“Gratidão não prescreve”, diz Tarcísio ao elogiar Bolsonaro durante posse no TCE-SP

Governador também fez aceno ao Judiciário paulista após semanas de atrito com o ministro Alexandre de Moraes

Tarcísio Freitas e Bolsonaro
Foto: reprodução

O governador de São Paulo, Tarcísio de Freitas (Republicanos), afirmou nesta sexta-feira (7) que sua gratidão ao ex-presidente Jair Bolsonaro (PL) “não prescreve” e fez elogios ao Judiciário paulista. A declaração ocorreu durante a posse do ex-controlador-geral da União, Wagner Rosário, como conselheiro do Tribunal de Contas do Estado de São Paulo (TCE-SP).

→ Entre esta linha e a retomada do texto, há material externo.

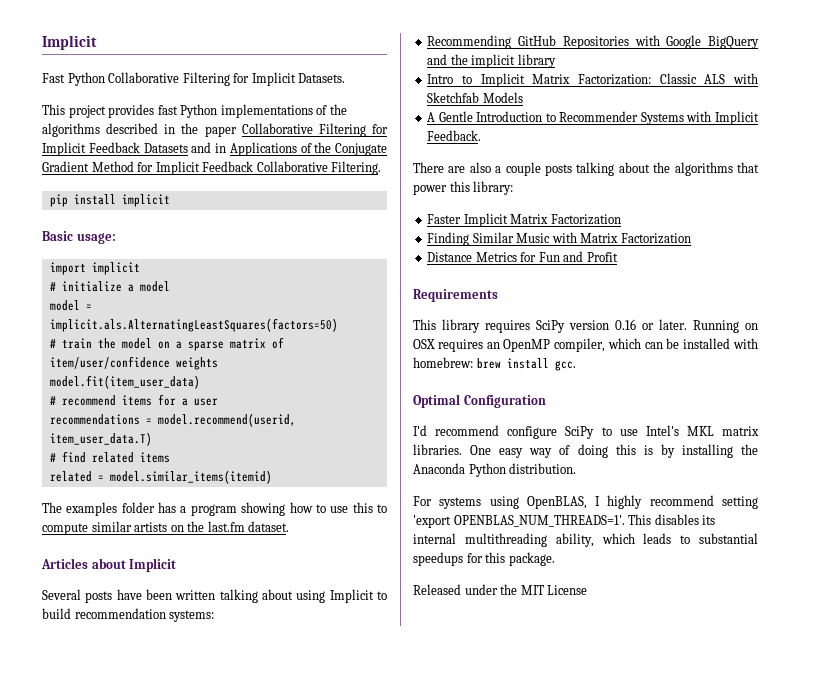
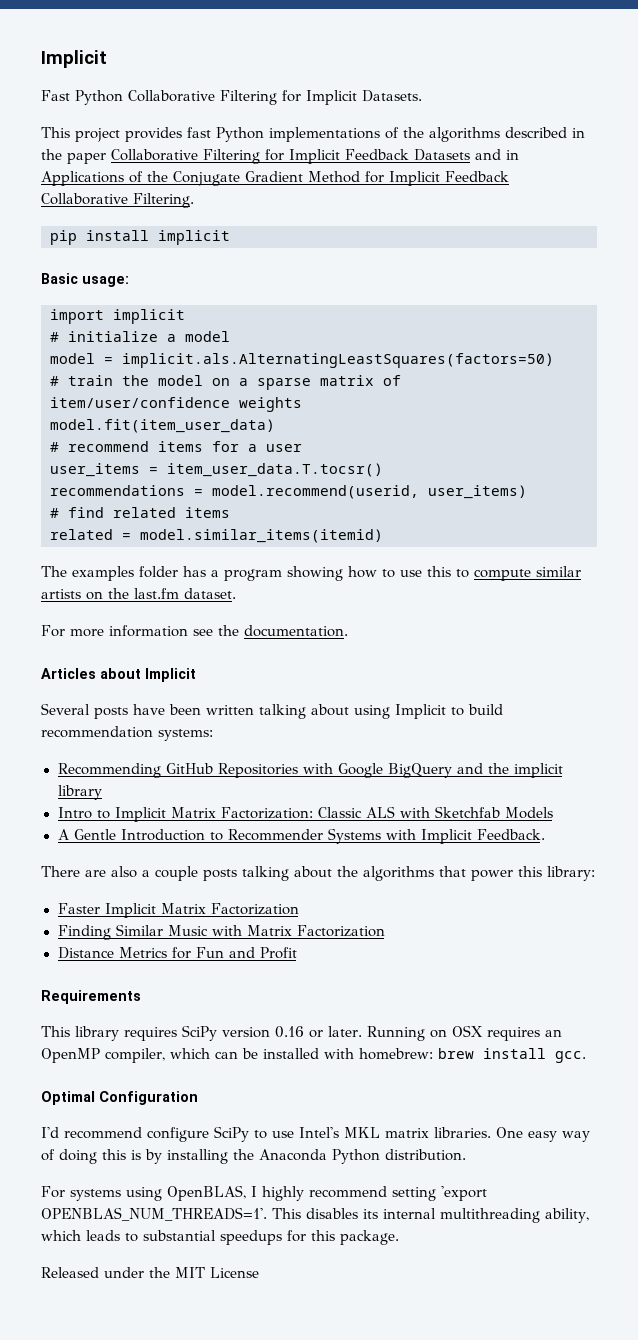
(218, 402) none -> [50,463,383,477] // user_items = item_user_data.T.tocsr()
[49,432,152,446] item_user_data.T) -> [428,485,527,499] user_items)
(290, 526) none -> [41,625,348,637] // For more information see the documentation.

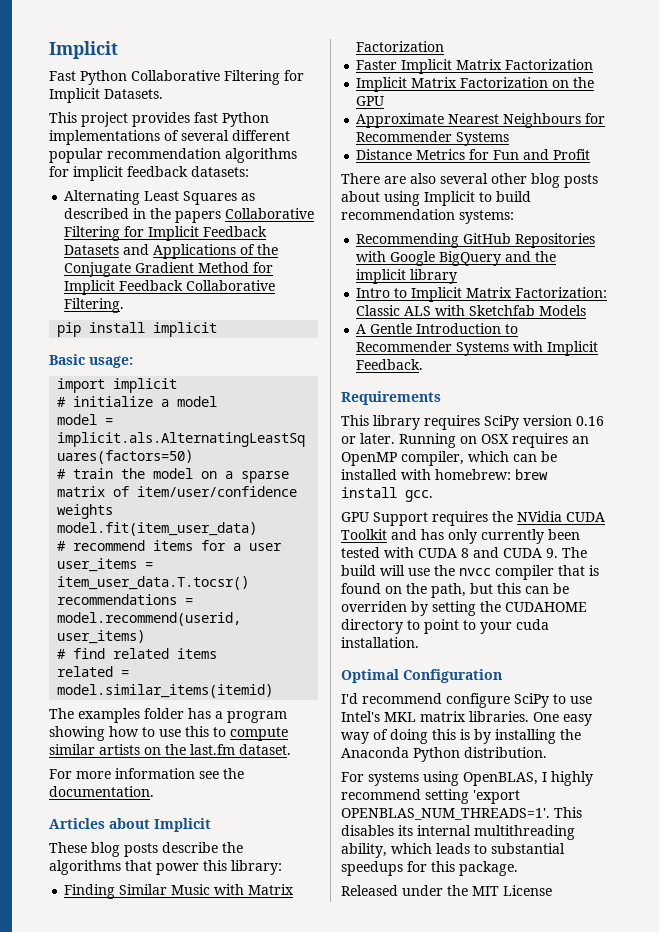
[403,127,500,142] the algorithms -> [181,130,290,141] [49,148,297,163] [49,166,249,181] [64,190,256,205] several different popular recommendation algorithms for implicit feedback datasets: // Alternating Least Squares as
[67,153,106,164] paper -> [175,211,222,223] papers
[506,150,519,160] in -> (150, 249) none
[41,703,306,719] Several posts have been written talking -> [49,842,243,857] [49,860,282,875] [64,884,295,899] [356,41,445,52] [356,59,594,74] [356,77,595,92] [356,96,385,106] [356,113,606,128] [356,131,510,146] [356,149,591,160] [341,173,598,188] These blog posts describe the algorithms that power this library: // Finding Similar Music with Matrix Factorization // Faster Implicit Matrix Factorization // Implicit Matrix Factorization on the GPU // Approximate Nearest Neighbours for Recommender Systems // Distance Metrics for Fun and Profit // There are also several other blog posts
[41,866,595,881] [57,903,299,918] [57,924,385,940] [57,947,297,959] // There are also a couple posts talking about the algorithms that power this library: // Faster Implicit Matrix Factorization // Finding Similar Music with Matrix Factorization // Distance Metrics for Fun and Profit -> (424, 364) none
(586, 1057) none -> [341,511,605,526] [341,529,580,544] [341,547,587,558] [341,565,599,580] [341,583,569,598] [341,601,587,616] [341,619,549,634] [341,637,419,648] // GPU Support requires the NVidia CUDA Toolkit and has only currently been tested with CUDA 8 and CUDA 9. The build will use the nvcc compiler that is found on the path, but this can be overriden by setting the CUDAHOME directory to point to your cuda installation.

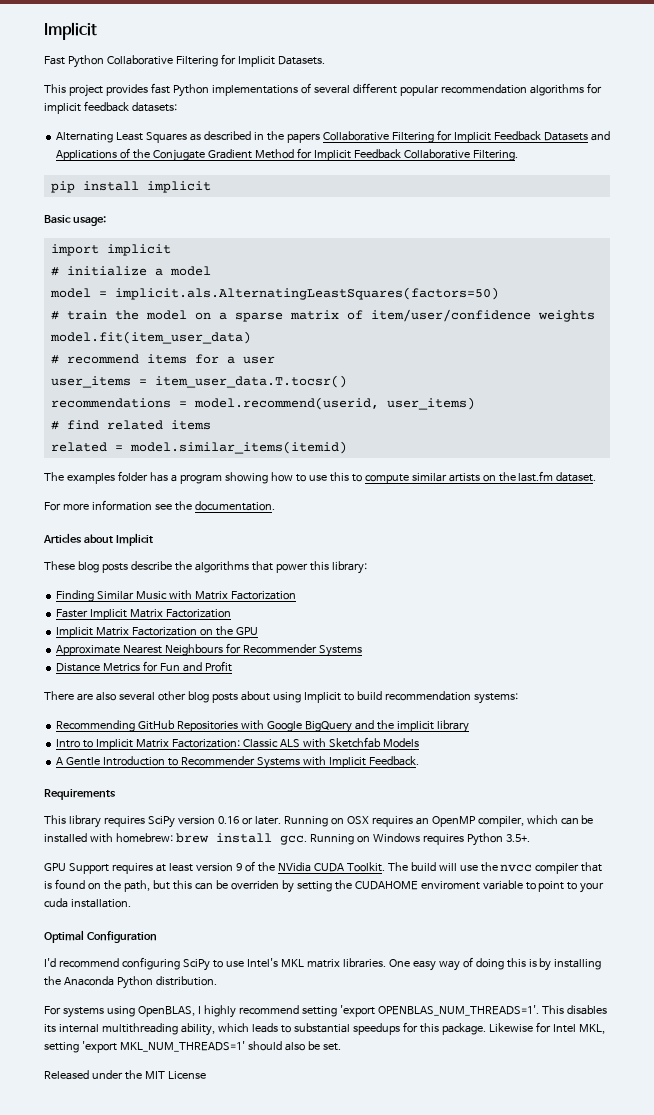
[341,511,605,526] [341,529,580,544] [341,547,558,558] // GPU Support requires the NVidia CUDA Toolkit and has only currently been tested with CUDA 8 and CUDA 9. -> [309,833,530,846] [44,861,385,874] Running on Windows requires Python 3.5+. // GPU Support requires at least version 9 of the NVidia CUDA Toolkit.
[341,619,403,634] directory -> [420,880,523,890] enviroment variable
[446,693,510,708] configure -> [121,957,180,970] configuring
(518, 868) none -> [488,1022,605,1034] [44,1041,341,1053] Likewise for Intel MKL, setting 'export MKL_NUM_THREADS=1' should also be set.

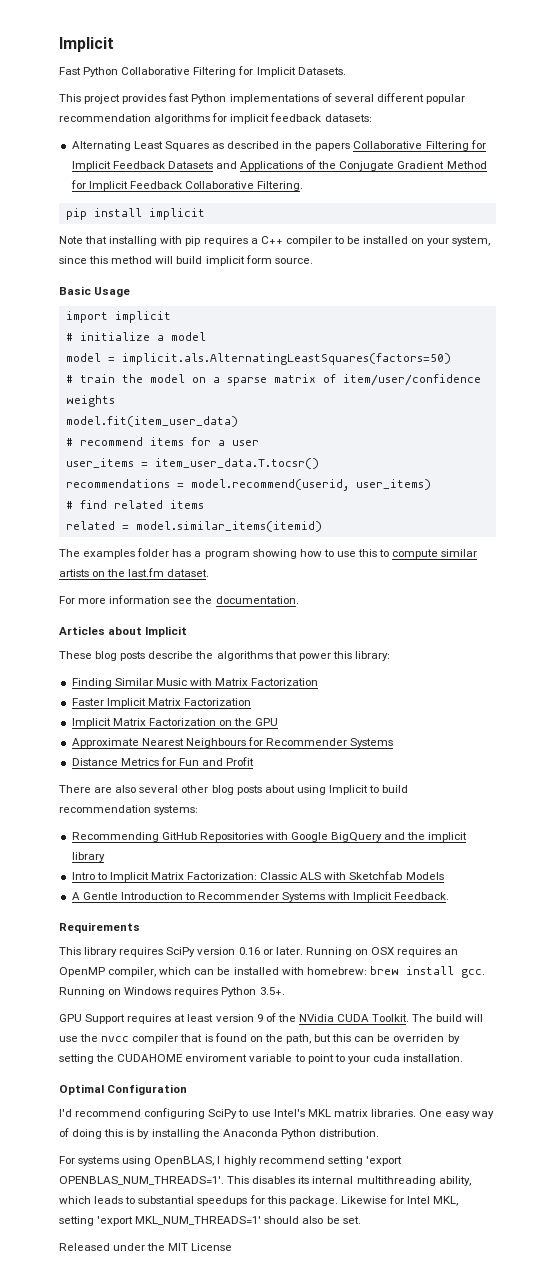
(211, 187) none -> [59,236,491,246] [59,255,313,266] // Note that installing with pip requires a C++ compiler to be installed on your system, since this method will build implicit form source.
[72,216,106,226] usage: -> [94,287,131,297] Usage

A fala surge dias após Tarcísio ter feito críticas duras ao ministro Alexandre de Moraes, relator do processo sobre a tentativa de golpe no STF. Apesar de ser cotado para disputar a Presidência em 2026, em meio à ausência de Bolsonaro da corrida eleitoral, o governador voltou a negar candidatura e reforçou que tentará a reeleição em São Paulo.

“Gratidão é algo que não prescreve, não vai prescrever nunca. Por isso sou muito grato a tudo, muito grato por tudo”, afirmou.

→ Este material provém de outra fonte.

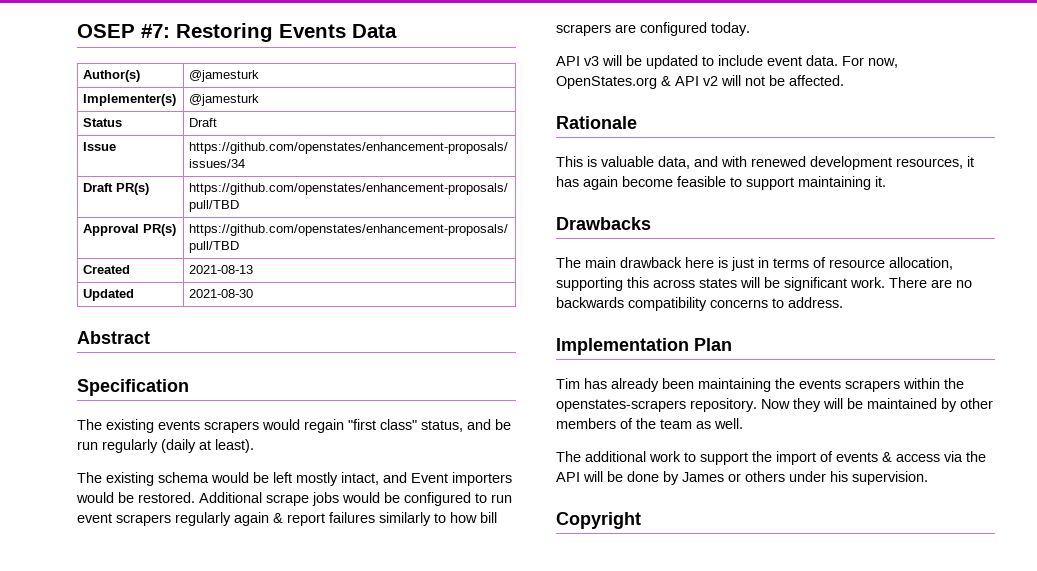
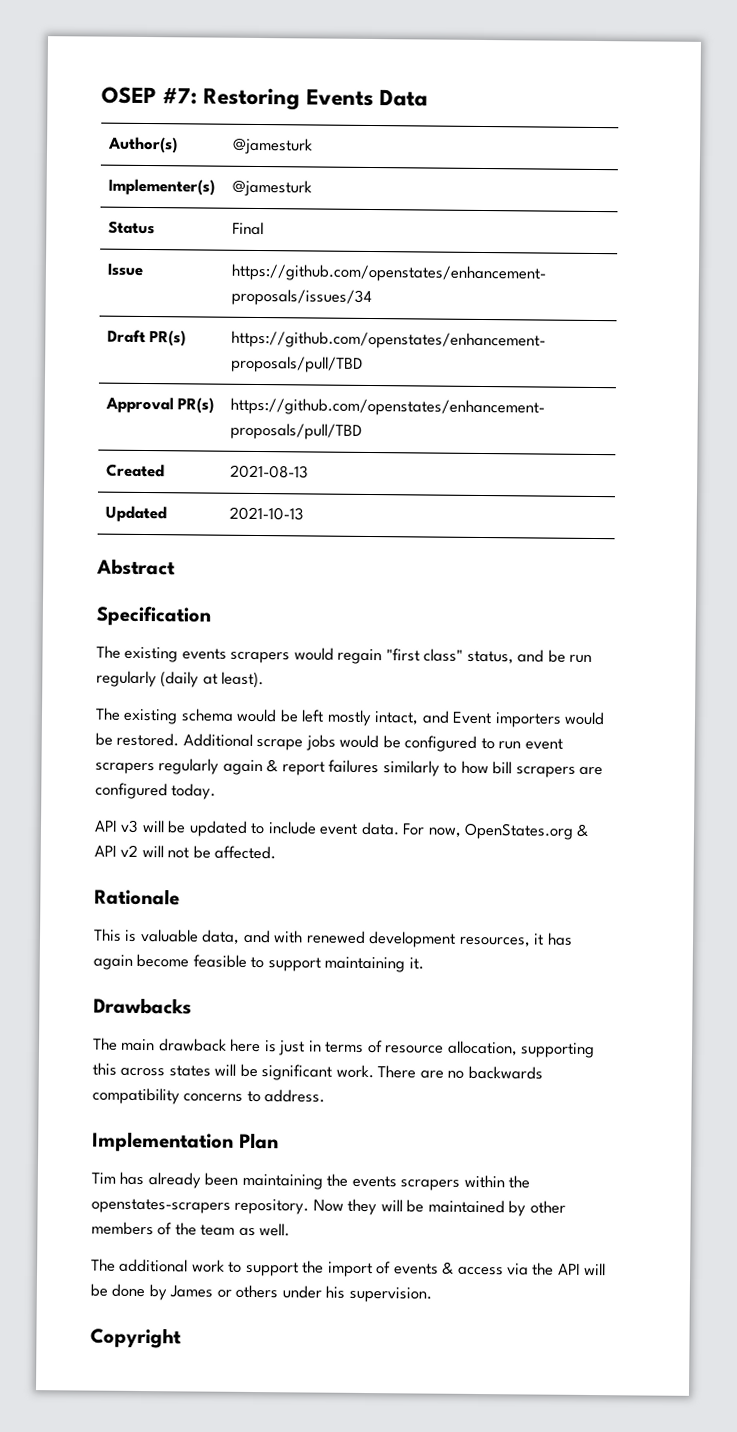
[189,118,218,127] Draft -> [232,221,265,236] Final
[189,289,254,298] 2021-08-30 -> [229,506,305,521] 2021-10-13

A cerimônia ocorreu no mesmo dia em que o STF iniciou o julgamento de recursos de Bolsonaro na condenação por tentativa de golpe de Estado. O ex-presidente foi sentenciado a 37 anos de prisão e cumpre prisão domiciliar desde agosto, por descumprimento de medidas cautelares impostas por Moraes.

O senador Flávio Bolsonaro (PL-RJ) participou da posse e se emocionou ao ouvir Rosário mencionar seu pai. O ex-ministro chorou por três vezes durante o discurso.

“Aqui, Flávio, faço uma homenagem ao seu pai […] Gostaria de contar hoje com a presença dele aqui nesse auditório, mas eu confio muito nas instituições brasileiras e sei que em breve ele estará conosco”, disse Rosário.

A indicação para o TCE-SP foi feita por Tarcísio, que estudou com Rosário na Academia Militar das Agulhas Negras (Aman). Antes de assumir a vaga, Rosário ocupava o cargo de controlador-geral do Estado.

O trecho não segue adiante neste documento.